Going through the entries below, find how many lines hold "console", then give that number alone.

(Before-and-after change records)
########

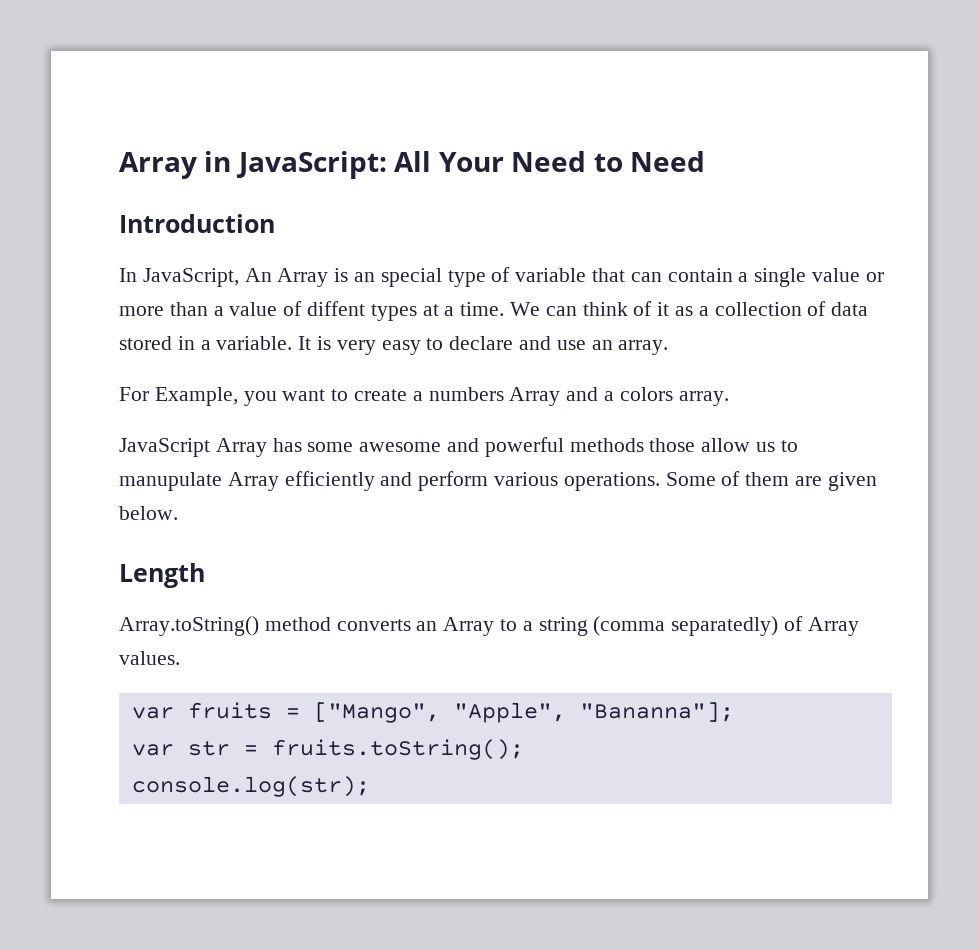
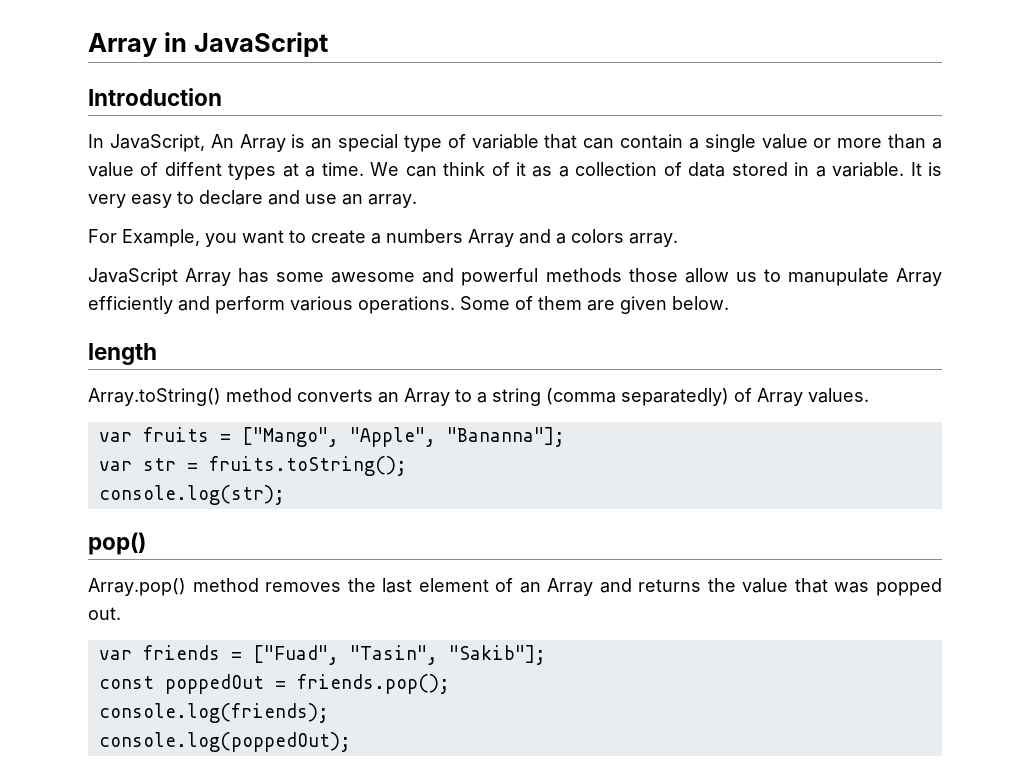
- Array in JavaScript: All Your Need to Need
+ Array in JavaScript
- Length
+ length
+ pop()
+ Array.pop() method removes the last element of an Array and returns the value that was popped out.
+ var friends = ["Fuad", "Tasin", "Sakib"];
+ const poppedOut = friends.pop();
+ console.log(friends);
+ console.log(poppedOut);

########

*Finished task*
2